The importance of discounting to a software company can hardly be overstated, as the difference between the right and wrong approach to it can have a monumental impact on revenue, sales growth and enterprise value. In fact, provided you avoid counterproductive approaches, discounting your software is one of the most powerful levers you have for driving growth in hotly contested SaaS markets.
Here are the essentials for using this lever successfully:
Successful software discounting is systematic and strategic.
The most important requirement in successful discounting is adopting a systematic approach in which all discounts your organization offers fit within a cohesive strategy. This strategy sets the boundaries that enable you to capture more revenue and value from your customer base.
A cohesive discounting strategy:
- Aligns incentives and offers with company objectives.
- Provides clear guidance and parameters to sales reps and managers.
- Ensures market fairness, so customers buying the same set of products and services pay the same price or rate.
- Enables fine tuning over time without reinventing the strategy.
This approach benefits your sales teams and sales management by:
- Shifting sales conversations from negotiating price to identifying the best product/service configurations for each customer.
- Accelerating deals, as customers learn they can no longer negotiate every aspect of a purchase.
- Giving salespeople a consistent way to defend pricing and value.
- Treating salespeople more equitably (individual reps are steered away from cutting their own deals).
- Introducing insightful KPIs, such as a metric showing to what extent sales teams are achieving scheduled net prices over time.
Adopting a systematic approach to software discounting should in no way limit your ability to maneuver in the marketplace. In fact, a discounting strategy can even increase your flexibility.
Pre-determine your incentives to best match customer situations and company objectives.
Because a well-crafted discounting strategy includes clear definitions, parameters and guidance, it becomes much simpler to apply various types of incentives to different sales situations.
While potential incentives are limited only by your marketing savvy and sales execution skills, they generally fall into two categories:
1. Structured incentives
Structured incentives are predetermined by your company and earned by customers based on what they buy. You may choose to include one or multiple incentive types. For example:
- Bundle discounts for customers buying more than one product; often used to encourage products historically purchased together.
- Volume discounts for larger transactions, such as offering a better price for a purchase of hundreds of units than for a few units.
- Payment incentives for upfront payments, such as a discount for paying two years of license fees at contract signature.
- Contract length incentives for signing multi-year commitments.

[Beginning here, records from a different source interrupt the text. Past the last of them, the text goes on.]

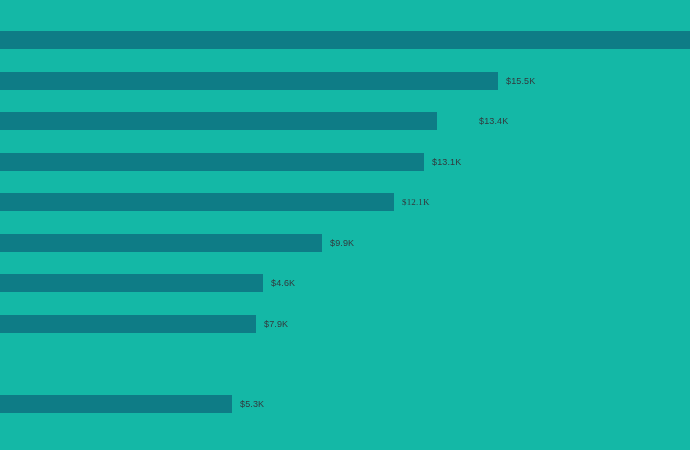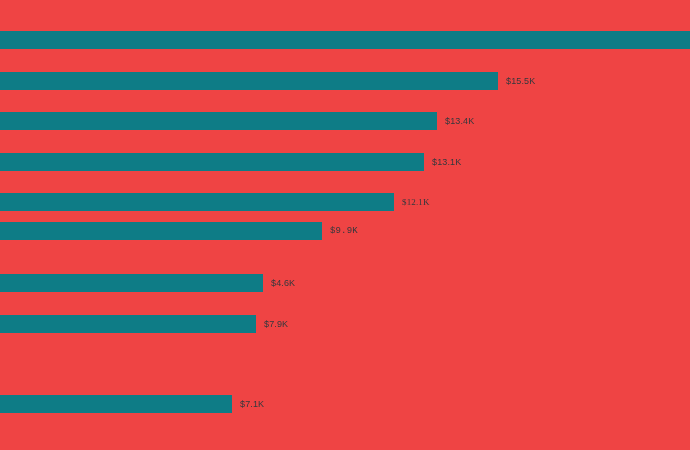"$15.5K" div { background: #ef4444 -> #14b8a6 }
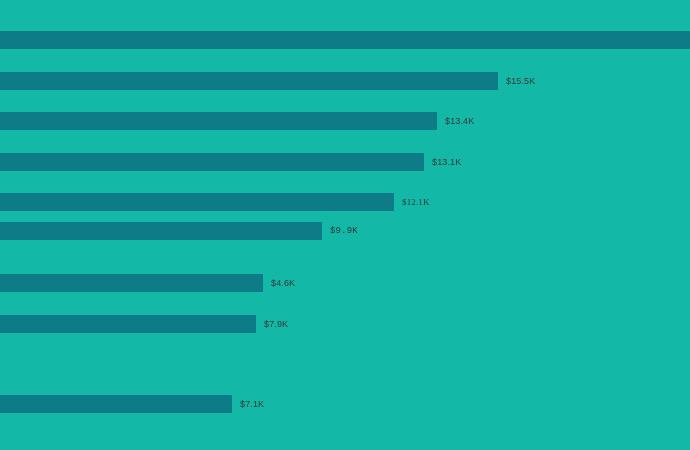"$13.4K" div.bar-row { gap: none -> 34px }
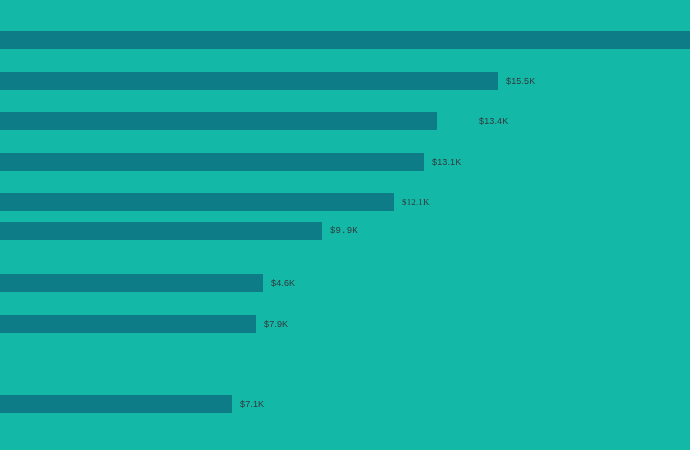"$9.9K" div.bar-row { font-family: Liberation Mono, monospace -> none; top: 222px -> 234px }
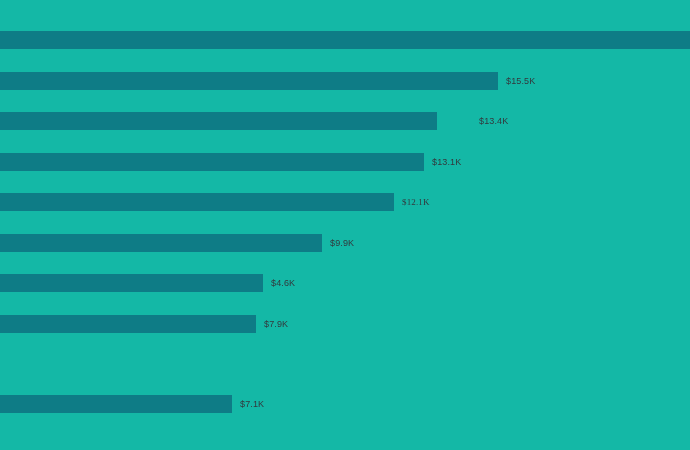"$7.1K" span.bar-label { text: $7.1K -> $5.3K }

If using multiple discounts, make sure you have clear rules for when and how to use them, otherwise you could entangle your sales effort and create friction points with customers. For example, it may be counterproductive to combine discounts for paying multiple years upfront with signing a multi-year contract. With a cohesive strategy, every salesperson knows the rules that determine how such situations are handled.
2. Unstructured incentives
Unstructured incentives are also predetermined by your company but are applied to customers on a discretionary basis. Often, they’re used to accelerate decision-making. For example:
- Discretionary discounts are reductions in one-time or recurring fees, including services.
- Discretionary promotions are offers salespeople can use at their discretion in an effort to close a sale.
Again, it is crucial for your overall discounting strategy to ensure such incentives serve your enterprise objectives, fit within organizational policies and are not in conflict with other incentives. For instance, you might want to give sales reps the discretion to offer a free rapid implementation service (a one-time revenue hit) but not to reduce the per-unit rate (an ongoing revenue hit).
Your discounting strategy can become a true advantage.
By adopting a systematic, strategic approach to discounting, you create a framework that can enable you to be very innovative in pricing and marketing—while keeping everything orderly, manageable and efficient. That’s the way to more fully capture the revenue and value of your customer base.
In the software business, discounting is a fact of life. How you approach it will have much to do with your ultimate success.